Appointed and hugely popular by Ukrainian President Volodymyr Zelensky, Kim regularly posts on social media, mocking the Kremlin and Russian tactics, dismissing them as “orcs”.
His Telegram channel has about 700,000 followers, and he begins his video with “Good day, we’re from Ukraine” and shows a peace sign.
That laid-back style has been credited with helping keep people calm under pressure.
‘Citizens are heroes’
Kim says he survived an airstrike on the regional headquarters on Tuesday because he fell asleep. The missile hit just as the people started their workday.
“I don’t care about buildings and papers,” he said at a press conference the day after the strike. “The main problem is [the death of] citizens who are heroes and who [were] working during the war.”
The hospital’s chief neurosurgeon, Dr Andrew Rozhok, who treated the critically injured, said specialists operated on five of those injured in the attack.
“These were major operations,” he said, adding that the three persons were in “extremely critical condition”.
Rozhok said that in recent weeks there has been increased pressure on the city’s hospitals to deal with both civilian and military casualties.
look | Citizen cost for holding Mykolaiv:
The neurosurgeon says that although he is terrified that civilians are under fire and siege, he has confidence in Ukraine’s leadership to defeat Russia.

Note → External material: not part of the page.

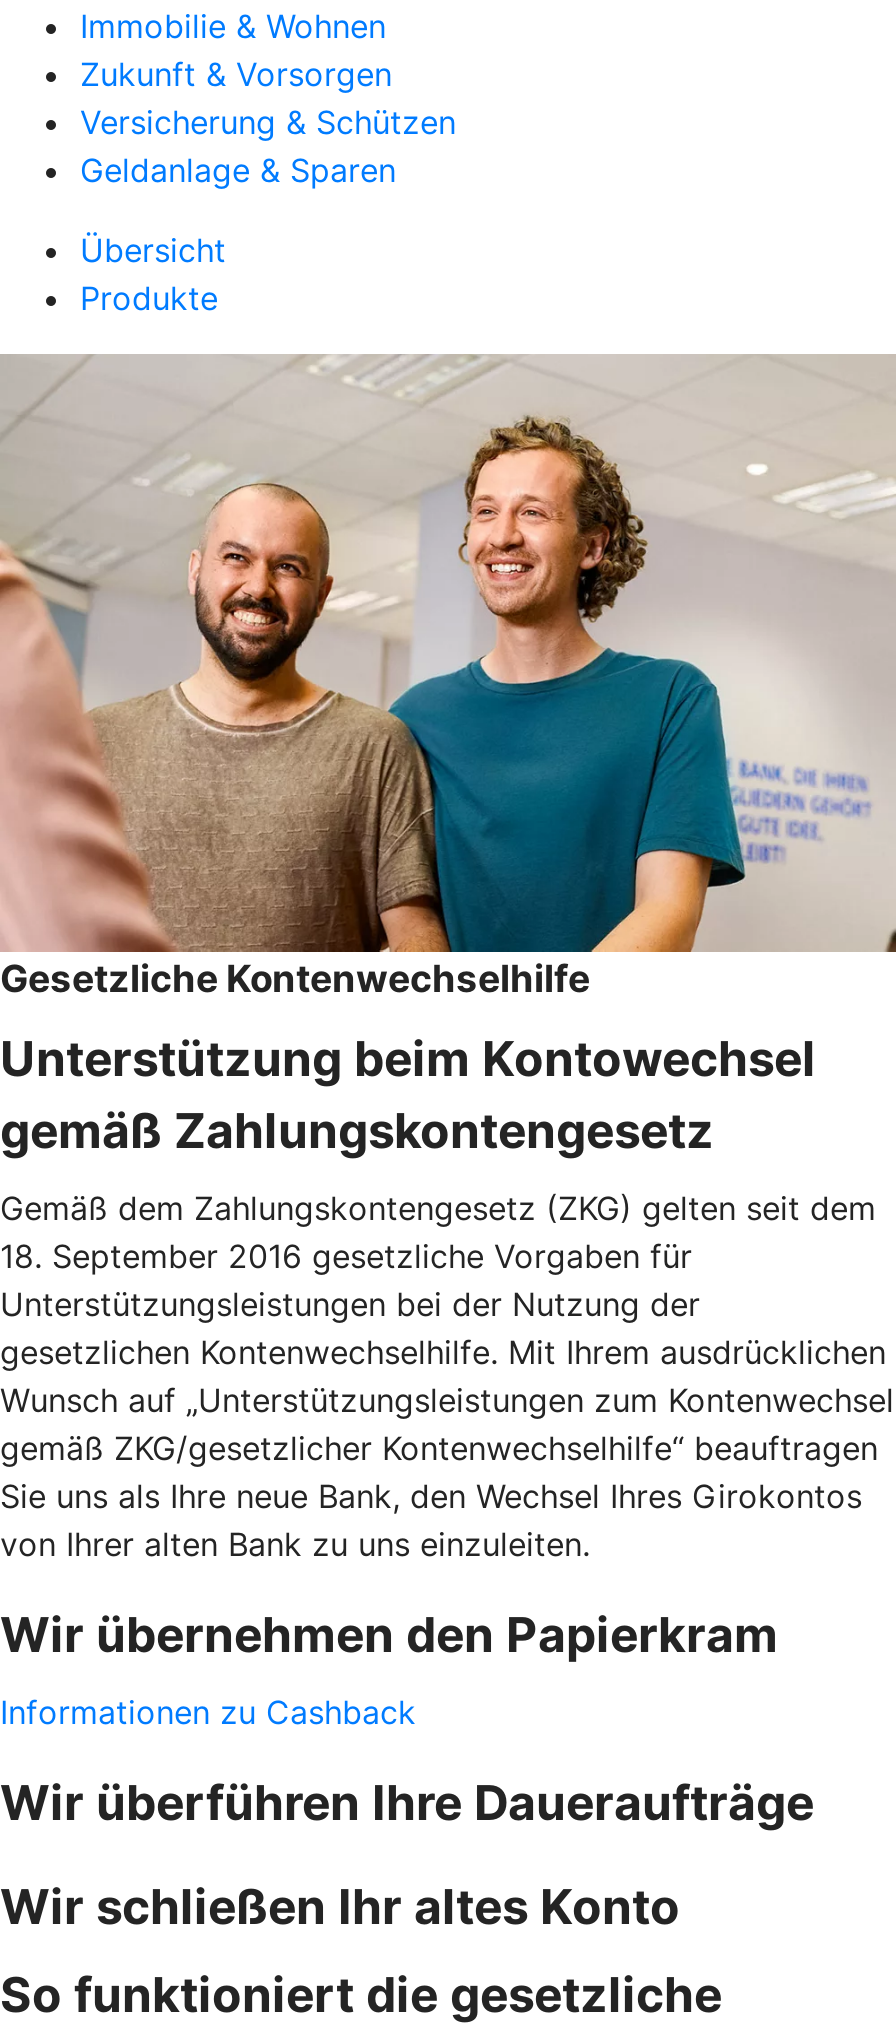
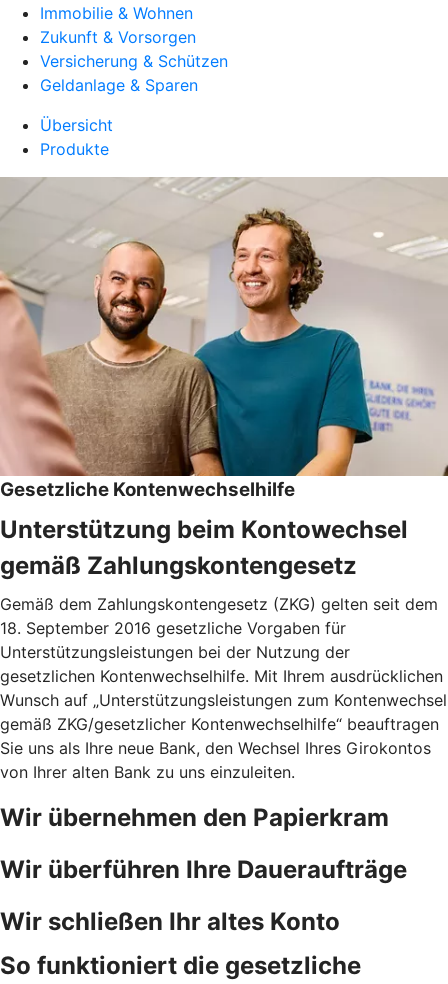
- Informationen zu Cashback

“Everything will be all right, everything will be fine,” he said. “We have the will, we have the diligence and most importantly we want freedom.
“We want to be free.”
Tire, Explosive and Molotov Cocktails
That determination can be seen in the piles of tires prepared in almost every neighborhood of Mykolaiv, with Molotov cocktails kept nearby in case Russians tried to enter the city.
And locals will tell you that the main bridge across the southern Bug River, which leads west to Odessa, is loaded with explosives—and ready to be blown up to prevent the Russians from crossing.
Some in the city worry that Ukrainian successes around Mykolaiv will inevitably encourage the Russians to use even more brutal tactics to try to capture Odessa.
“They did not manage to come through our city,” said Andrey Shevchenko, a local commander of the regional defense units of Mykolaiv.
“That’s why they’re angry with us… and they started bombing and shelling us. It’s the same in Kharkiv,” he said, referring to the northeastern city along Ukraine’s border with Russia, devastated by airstrikes has gone.
Shevchenko accused the Russians of deliberately shelling civilian areas in Mykolaiv and, in particular, of violating international law by using cluster munitions that sent multiple “bombards” upon impact.
In the neighborhood of Urochyshche Raketne, where many families keep summer homes to plant small gardens, Shevchenko pointed to a metal fence with small holes.
Two small craters can be seen on the other side in the garden, where munitions are believed to have landed, possibly delivered by a multiple-launch rocket system.
Shevchenko said a 40-year-old woman died in an adjoining house when a shell passed through her roof.
A recent Human Rights Watch report also documented reports of cluster munitions attacks at MycoLive, including weapons fragments believed to be analogous to multi-launch rocket systems.
Shevchenko says Ukrainian troops have pushed Russian positions about 40 kilometers from the city.
But he also says that unless Western countries agree to “close the skies” to Russian bombing, ground fighting will prove fruitless.
“We can win the Russians on the ground, but not in the air because we have no means to shoot down planes and missiles,” he said.
Asked if this meant Ukraine would lose, he took a long pause – but then replied that Ukraine would win.
However, there is a caveat.
“With great sacrifices,” he says, qualifying his answer. “Especially among civilians.”